» Task
Nothing but a number should be given: how many lines of the records include "color"?

Items listed in a dataset
----

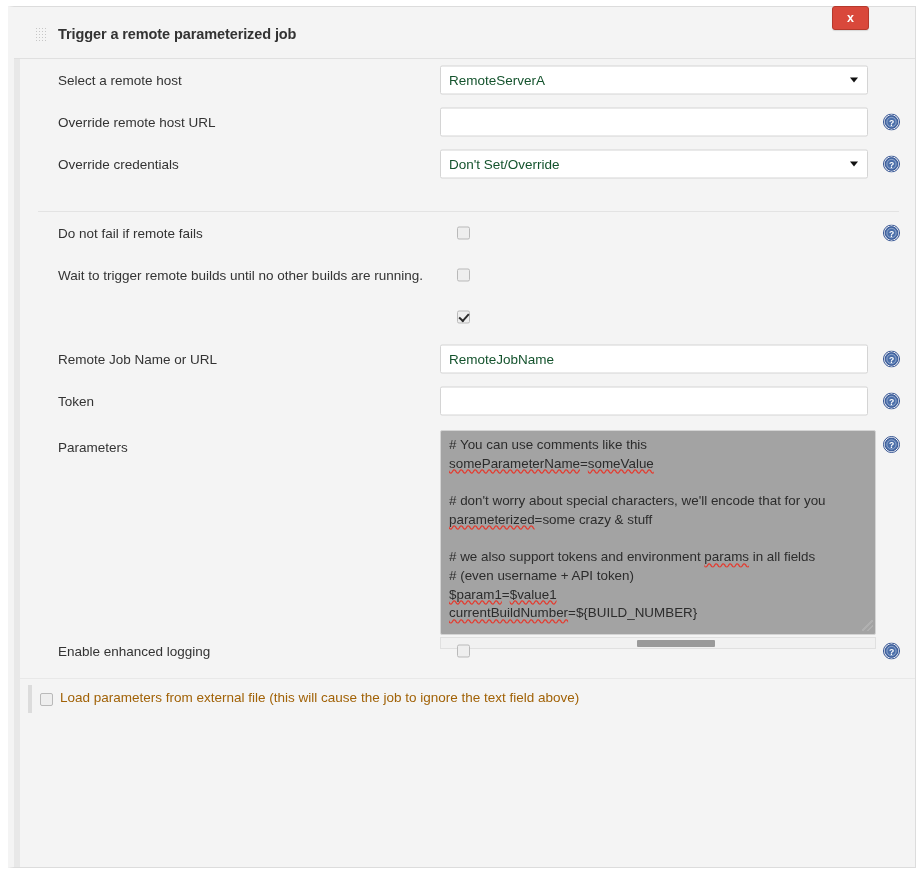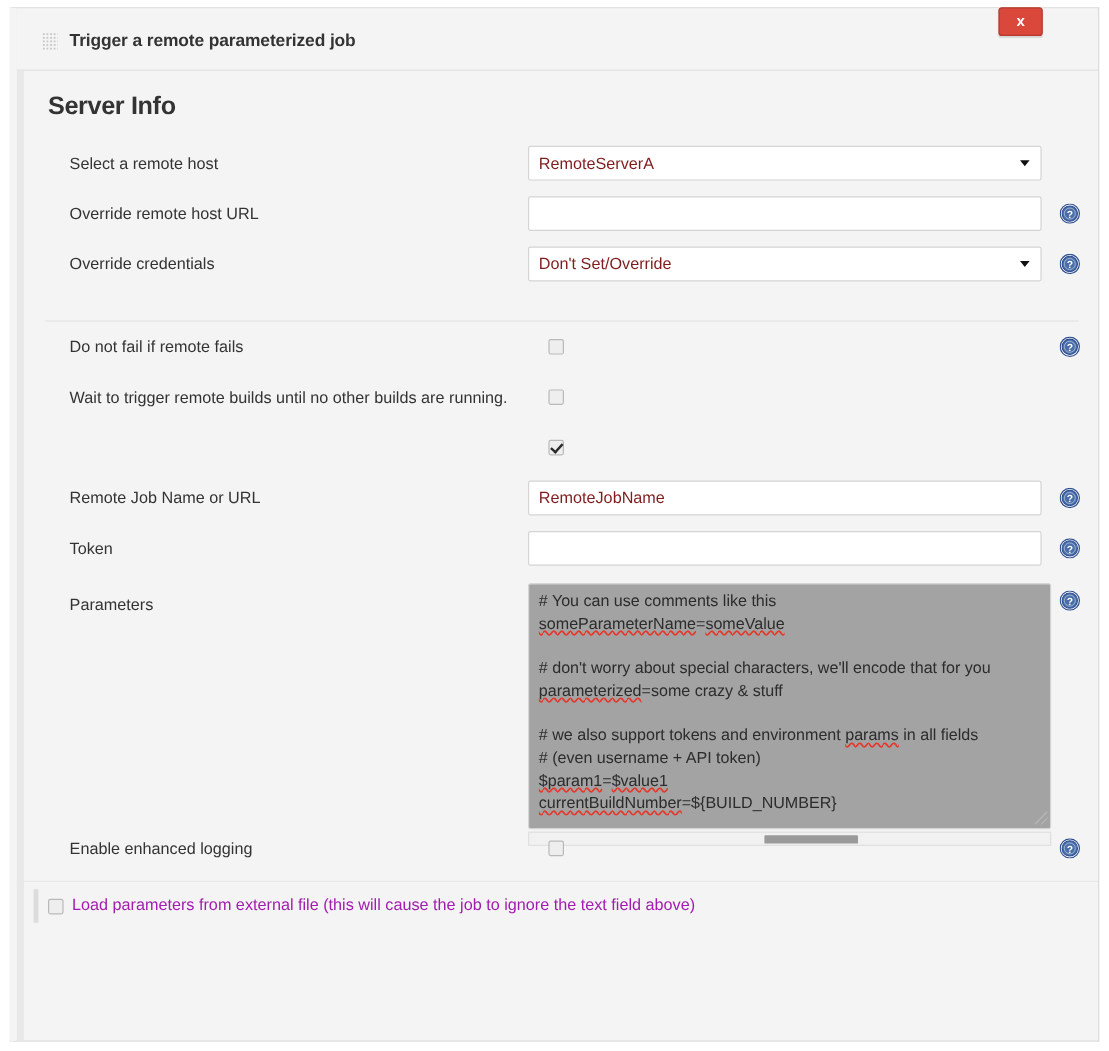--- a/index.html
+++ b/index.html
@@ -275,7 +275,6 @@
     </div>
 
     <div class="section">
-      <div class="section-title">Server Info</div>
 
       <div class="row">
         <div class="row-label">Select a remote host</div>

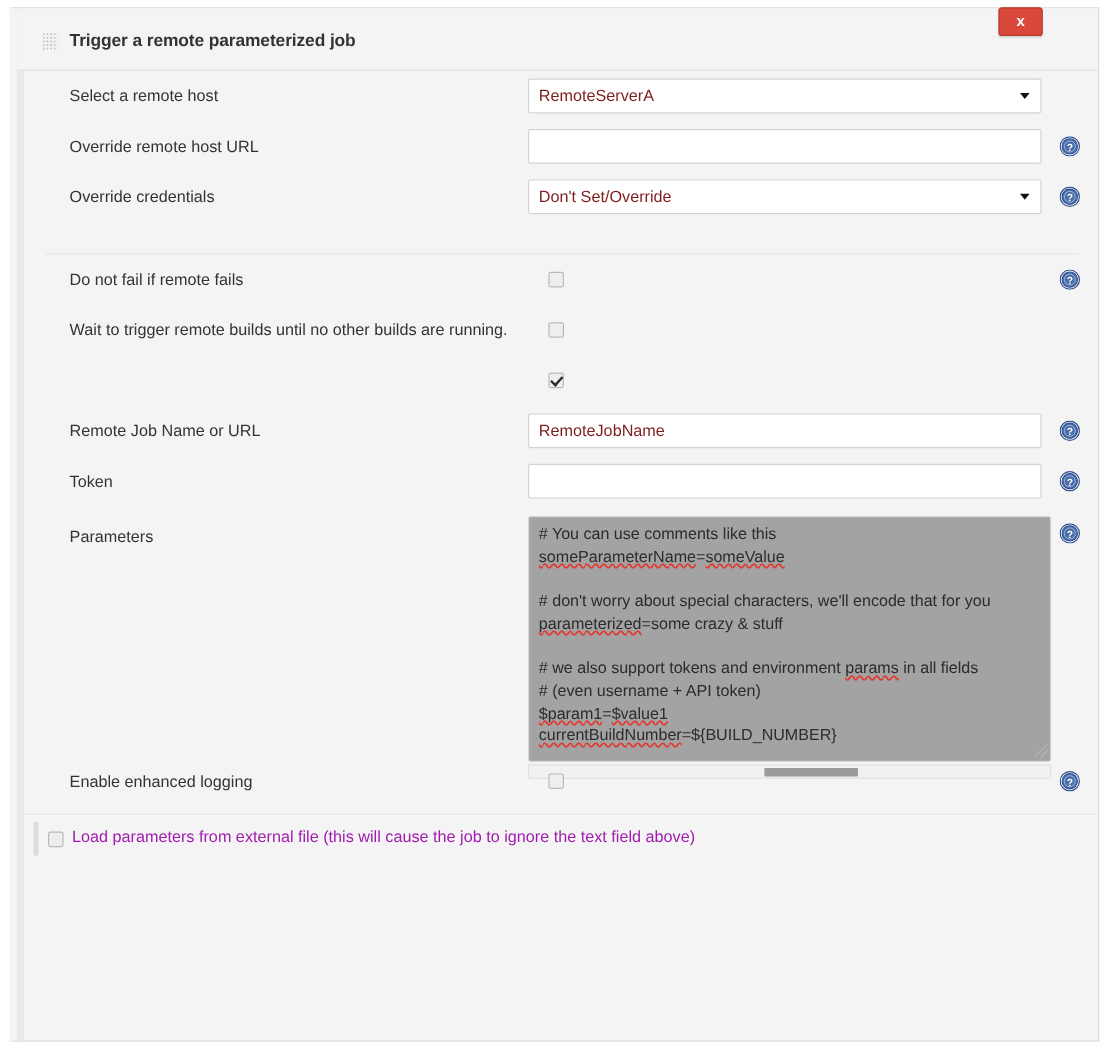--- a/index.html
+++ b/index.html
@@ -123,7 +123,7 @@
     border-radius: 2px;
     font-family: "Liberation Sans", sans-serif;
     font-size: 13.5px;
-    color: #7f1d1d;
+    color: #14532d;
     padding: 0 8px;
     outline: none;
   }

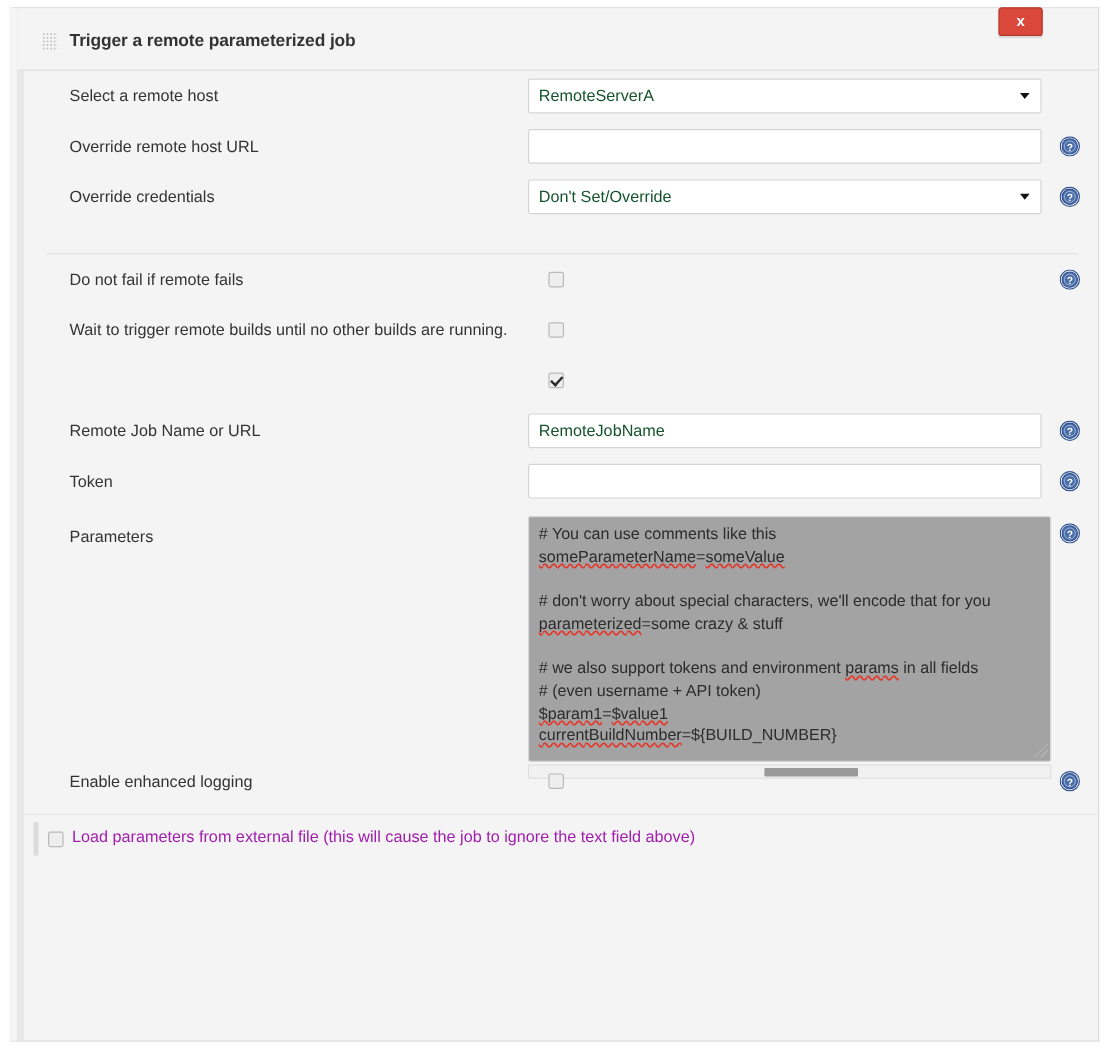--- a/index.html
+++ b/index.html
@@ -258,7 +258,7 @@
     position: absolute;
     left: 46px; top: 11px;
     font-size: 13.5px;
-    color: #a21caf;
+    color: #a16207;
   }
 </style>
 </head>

----

» Output
4